:: What you have to do ::
Wherever the word "Mens" turns up in a line of the entries, copy that line.
Material to process below:
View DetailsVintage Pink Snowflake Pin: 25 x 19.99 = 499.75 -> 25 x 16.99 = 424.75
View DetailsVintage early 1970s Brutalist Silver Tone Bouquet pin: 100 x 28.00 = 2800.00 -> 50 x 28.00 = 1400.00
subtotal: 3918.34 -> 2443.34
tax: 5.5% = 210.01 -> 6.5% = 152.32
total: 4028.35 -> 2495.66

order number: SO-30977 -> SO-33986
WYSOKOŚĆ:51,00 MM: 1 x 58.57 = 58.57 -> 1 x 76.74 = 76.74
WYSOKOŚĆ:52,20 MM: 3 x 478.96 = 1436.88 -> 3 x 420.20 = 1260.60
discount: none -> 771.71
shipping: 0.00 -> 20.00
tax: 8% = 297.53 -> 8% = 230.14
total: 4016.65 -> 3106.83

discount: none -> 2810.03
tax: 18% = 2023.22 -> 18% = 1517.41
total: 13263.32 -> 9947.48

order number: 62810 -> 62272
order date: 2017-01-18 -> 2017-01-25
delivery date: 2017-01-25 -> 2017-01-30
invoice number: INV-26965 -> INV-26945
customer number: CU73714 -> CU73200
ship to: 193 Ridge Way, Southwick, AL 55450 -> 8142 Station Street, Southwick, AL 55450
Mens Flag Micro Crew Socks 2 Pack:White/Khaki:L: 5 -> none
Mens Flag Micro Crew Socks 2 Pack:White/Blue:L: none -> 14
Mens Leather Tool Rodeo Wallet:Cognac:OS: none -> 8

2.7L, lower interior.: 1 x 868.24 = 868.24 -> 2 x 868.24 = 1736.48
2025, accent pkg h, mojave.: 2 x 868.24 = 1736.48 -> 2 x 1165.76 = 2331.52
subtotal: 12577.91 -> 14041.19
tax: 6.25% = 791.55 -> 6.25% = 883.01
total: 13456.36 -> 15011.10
End of Material to process.
:: Exercise result ::
Mens Flag Micro Crew Socks 2 Pack:White/Khaki:L: 5 -> none
Mens Flag Micro Crew Socks 2 Pack:White/Blue:L: none -> 14
Mens Leather Tool Rodeo Wallet:Cognac:OS: none -> 8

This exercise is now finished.